> _Exercise aim_
A line counts if it contains the word "如果把这些数据列移动到第二张数据表中" at least once. State how many such lines the records contain, giving the number alone.

*** Block opens ***

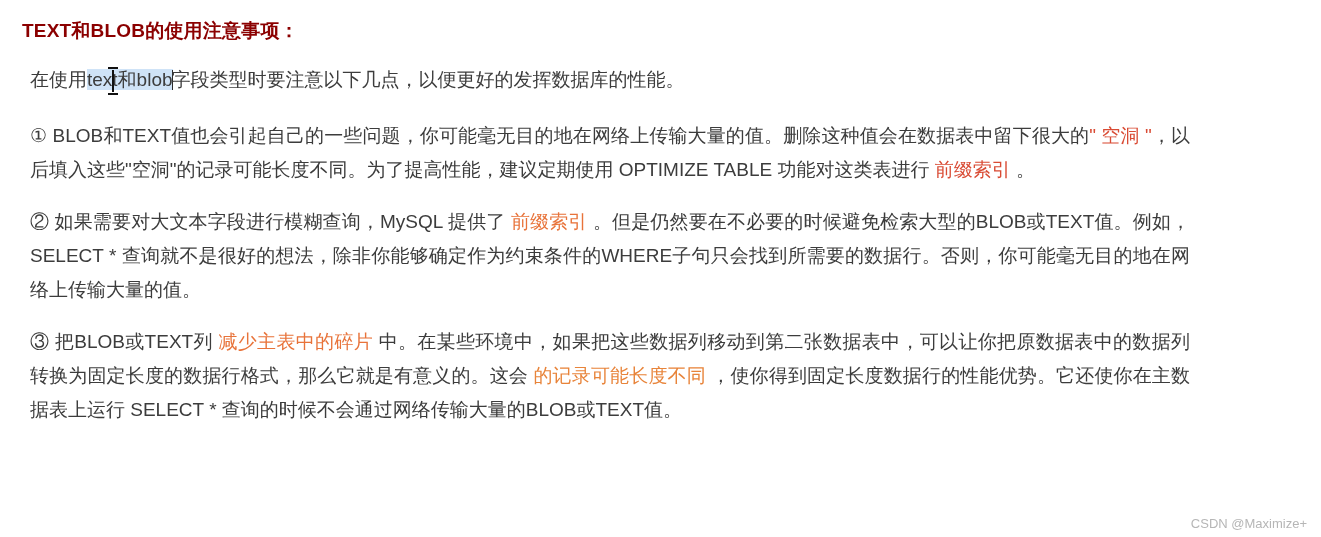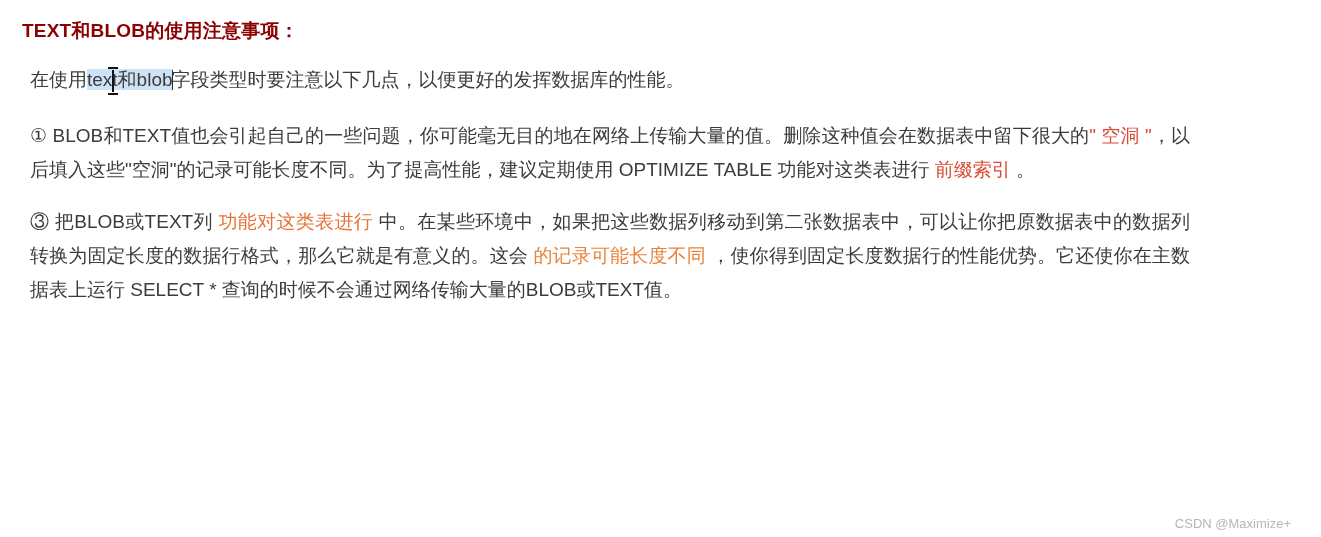--- a/index.html
+++ b/index.html
@@ -89,41 +89,42 @@
     content: "";
     position: absolute;
     left: -4px;
     bottom: -3px;
     width: 10px;
     height: 2px;
     background: #111;
   }
   .watermark {
     position: absolute;
-    right: 30px;
+    right: 14px;
     bottom: 6px;
     font-size: 13px;
     color: #b6b6b6;
     font-family: "Liberation Sans", sans-serif;
     white-space: nowrap;
   }
 </style>
 </head>
 <body>
 
 <div class="page">
   <div class="content">
 
     <div class="heading">TEXT和BLOB的使用注意事项：</div>
 
     <p class="para intro"><span>在使用</span><span class="hl-sel">text和blob</span><span class="caret"></span><span>字段类型时要注意以下几点，以便更好的发挥数据库的性能。</span></p>
 
     <p class="para"><span>①</span><span> BLOB和TEXT值也会引起自己的一些问题，你可能毫无目的地在网络上传输大量的值。删除这种值会在数据表中留下很大的</span><span class="red">" 空洞 "</span><span>，以后填入这些"空洞"的记录可能长度不同。为了提高性能，建议定期使用 OPTIMIZE TABLE 功能对这类表进行 </span><span class="red">前缀索引</span><span> 。</span></p>
 
+    <p class="para"><span>②</span><span> 如果需要对大文本字段进行模糊查询，MySQL 提供了 </span><span class="orange">前缀索引</span><span> 。但是仍然要在不必要的时候避免检索大型的BLOB或TEXT值。例如，SELECT * 查询就不是很好的想法，除非你能够确定作为约束条件的WHERE子句只会找到所需要的数据行。否则，你可能毫无目的地在网络上传输大量的值。</span></p>
 
-    <p class="para"><span>③</span><span> 把BLOB或TEXT列 </span><span class="orange">功能对这类表进行</span><span> 中。在某些环境中，如果把这些数据列移动到第二张数据表中，可以让你把原数据表中的数据列转换为固定长度的数据行格式，那么它就是有意义的。这会 </span><span class="orange2">的记录可能长度不同</span><span> ，使你得到固定长度数据行的性能优势。它还使你在主数据表上运行 SELECT * 查询的时候不会通过网络传输大量的BLOB或TEXT值。</span></p>
+    <p class="para"><span>③</span><span> 把BLOB或TEXT列 </span><span class="orange">减少主表中的碎片</span><span> 中。在某些环境中，如果把这些数据列移动到第二张数据表中，可以让你把原数据表中的数据列转换为固定长度的数据行格式，那么它就是有意义的。这会 </span><span class="orange2">的记录可能长度不同</span><span> ，使你得到固定长度数据行的性能优势。它还使你在主数据表上运行 SELECT * 查询的时候不会通过网络传输大量的BLOB或TEXT值。</span></p>
 
   </div>
 
   <div class="cursor"></div>
 
   <div class="watermark">CSDN @Maximize+</div>
 </div>
 
 </body></html>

*** Block closes ***

> _Result below_
2